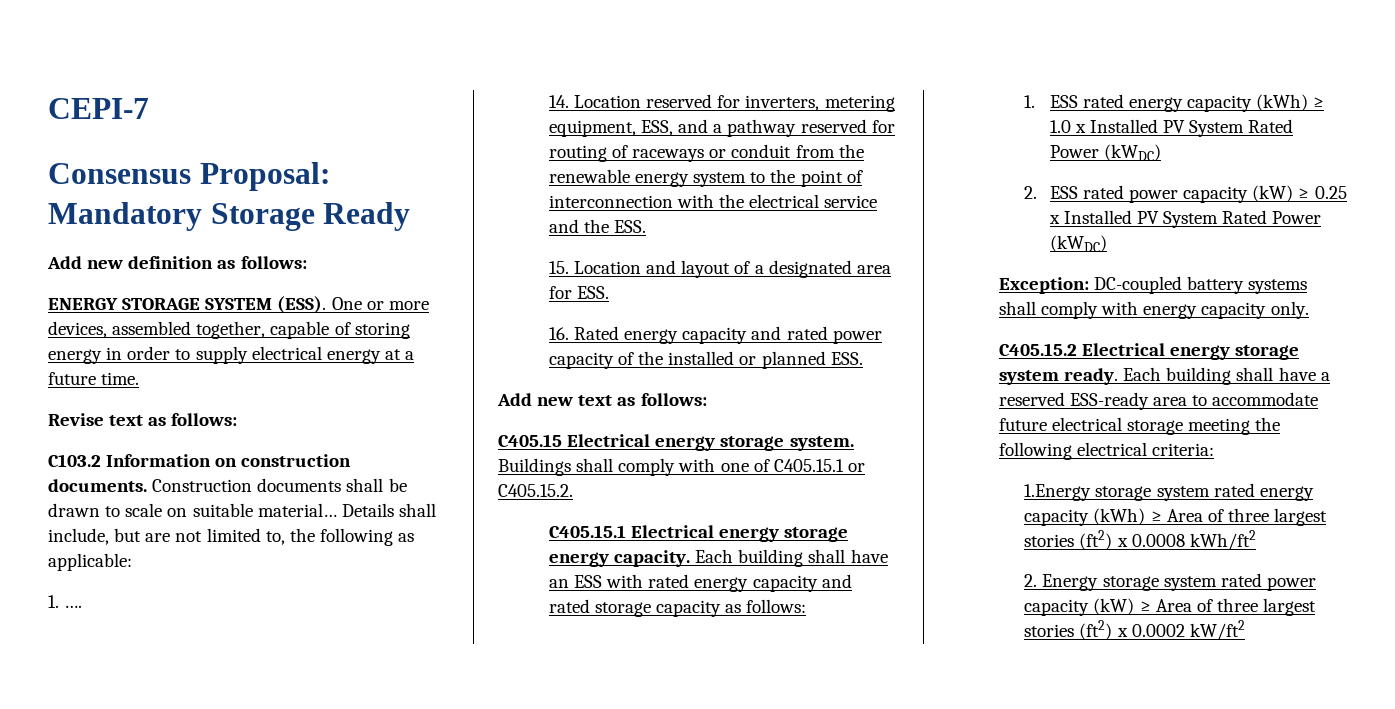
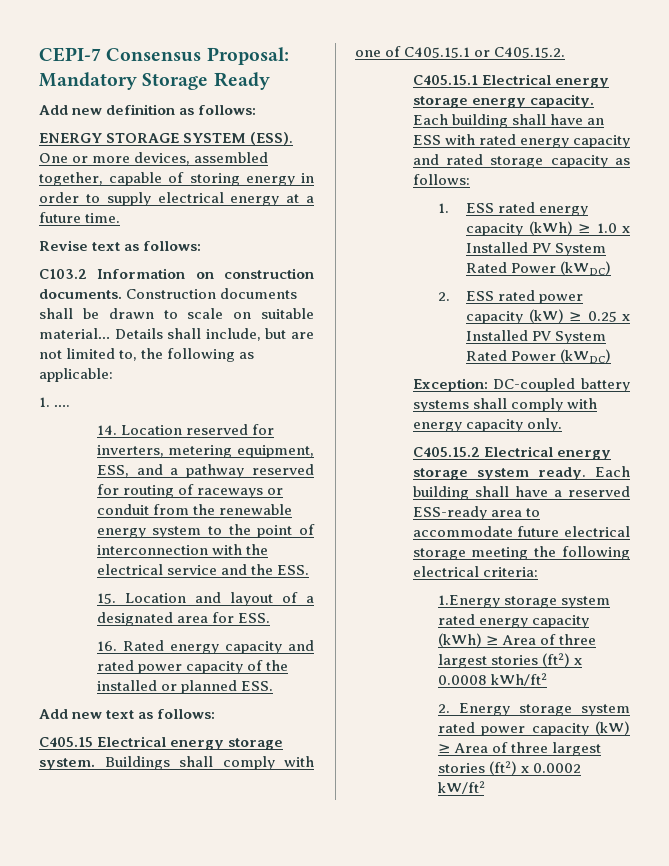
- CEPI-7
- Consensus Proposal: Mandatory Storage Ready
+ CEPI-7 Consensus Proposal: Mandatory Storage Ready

------------------------------------------------------------

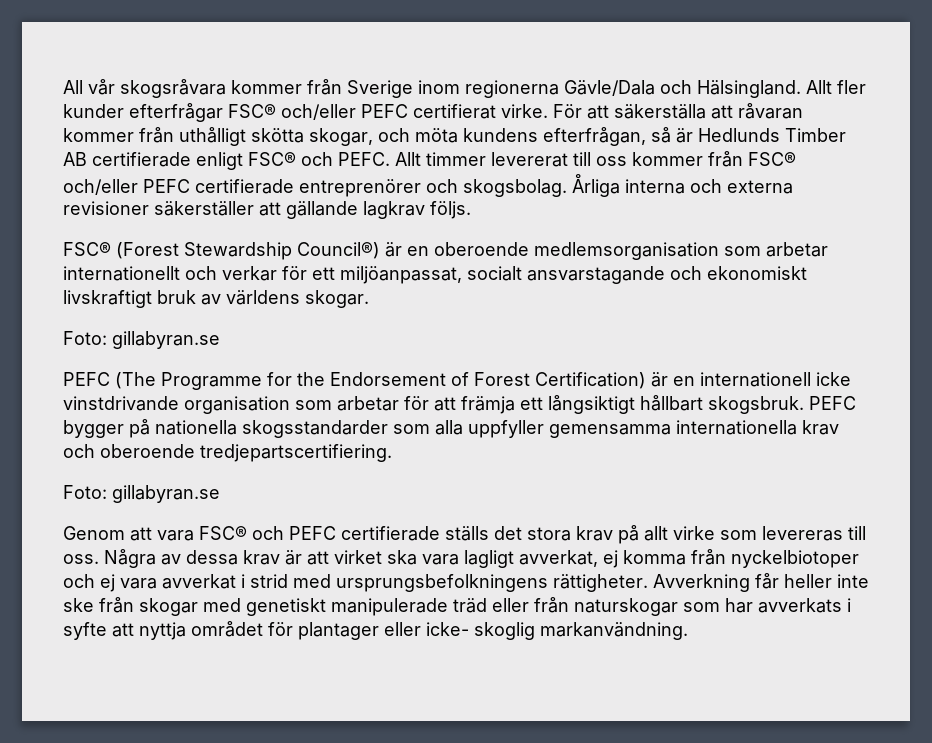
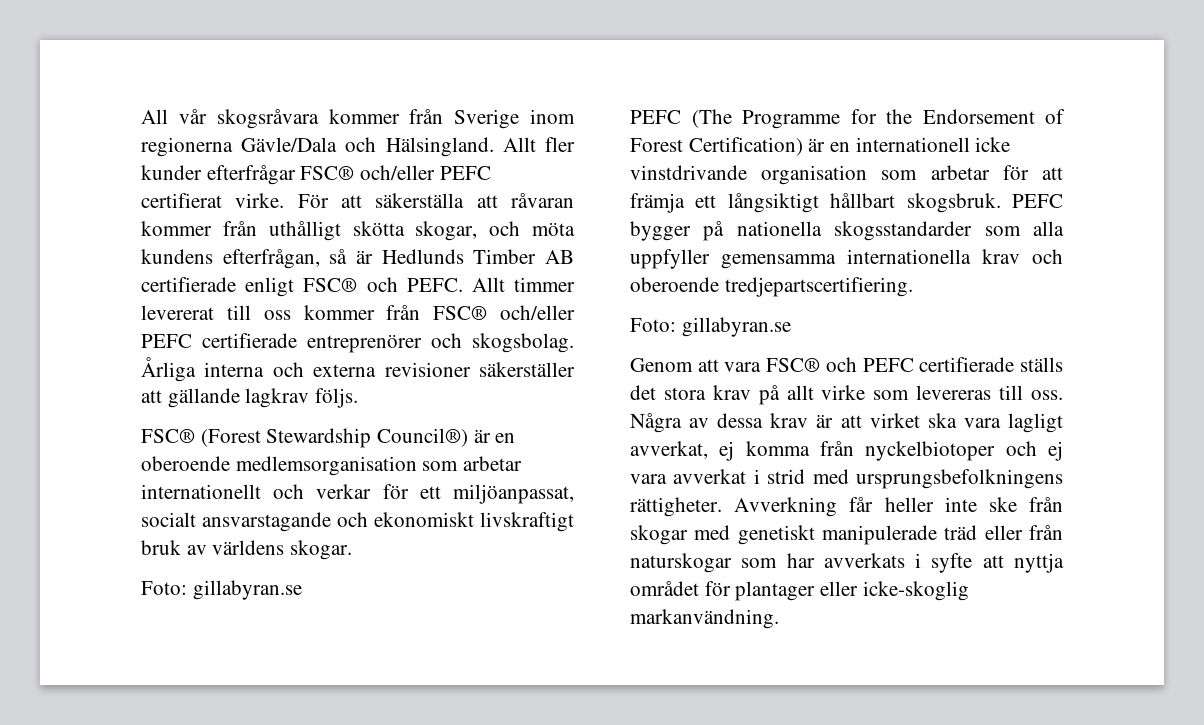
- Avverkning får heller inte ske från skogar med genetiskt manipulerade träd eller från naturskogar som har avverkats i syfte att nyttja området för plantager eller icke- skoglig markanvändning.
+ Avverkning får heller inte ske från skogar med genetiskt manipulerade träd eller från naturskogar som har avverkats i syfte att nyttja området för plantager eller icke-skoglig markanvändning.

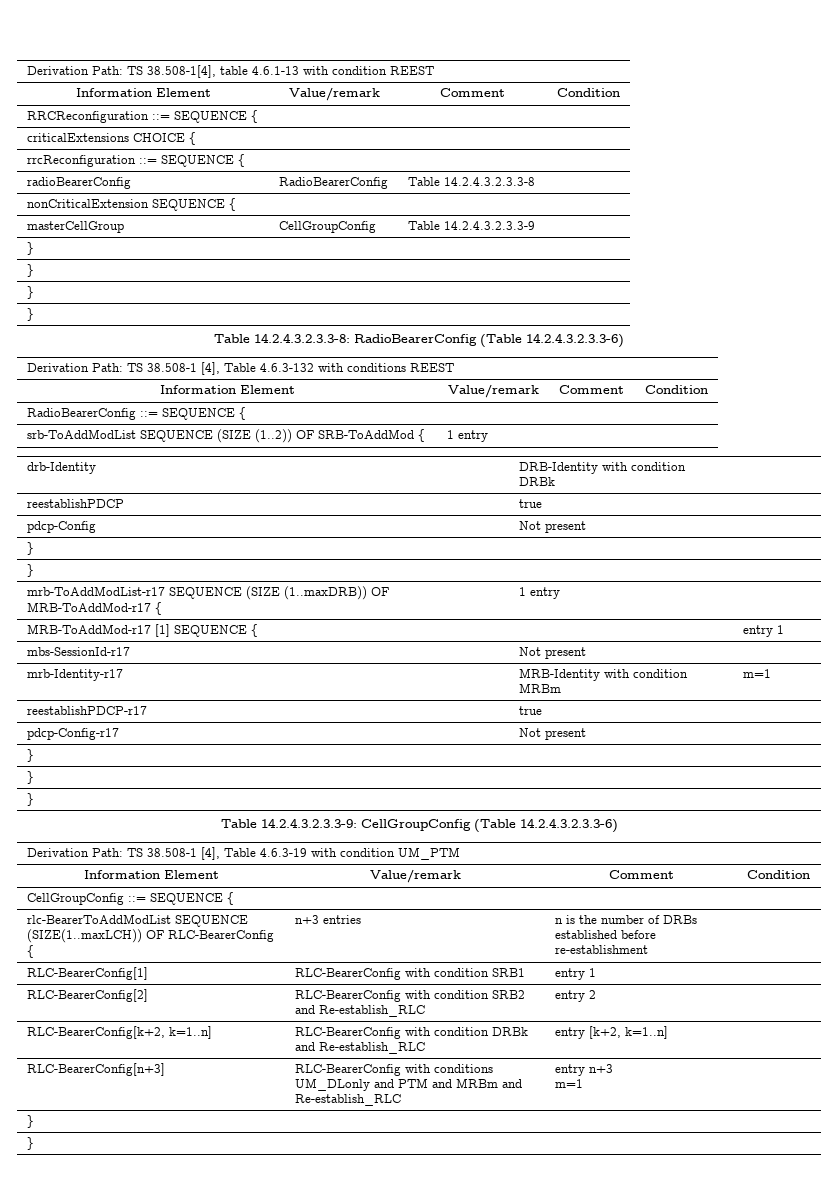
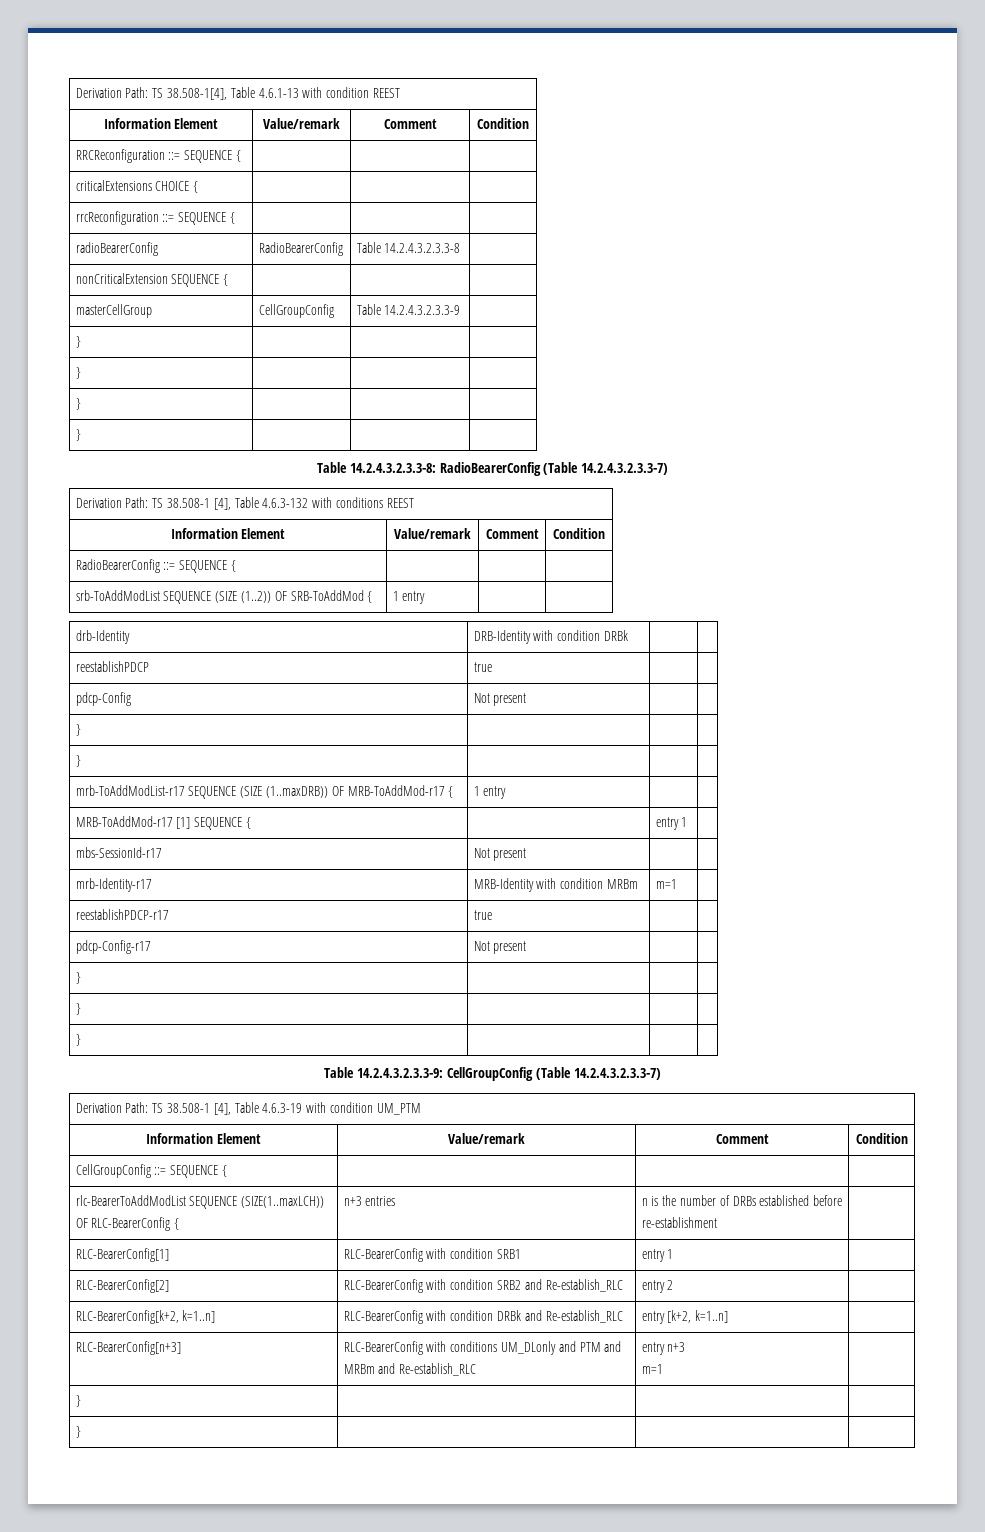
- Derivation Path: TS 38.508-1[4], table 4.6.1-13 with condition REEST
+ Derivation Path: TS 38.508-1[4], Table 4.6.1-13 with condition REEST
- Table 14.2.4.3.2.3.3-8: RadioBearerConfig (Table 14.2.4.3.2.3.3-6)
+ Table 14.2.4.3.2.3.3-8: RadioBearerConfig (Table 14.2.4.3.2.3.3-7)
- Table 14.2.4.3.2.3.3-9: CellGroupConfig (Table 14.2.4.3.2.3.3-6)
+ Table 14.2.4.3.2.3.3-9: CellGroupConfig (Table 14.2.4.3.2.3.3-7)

------------------------------------------------------------

Copy out each line carrying the string "området" from the data.

- Avverkning får heller inte ske från skogar med genetiskt manipulerade träd eller från naturskogar som har avverkats i syfte att nyttja området för plantager eller icke- skoglig markanvändning.
+ Avverkning får heller inte ske från skogar med genetiskt manipulerade träd eller från naturskogar som har avverkats i syfte att nyttja området för plantager eller icke-skoglig markanvändning.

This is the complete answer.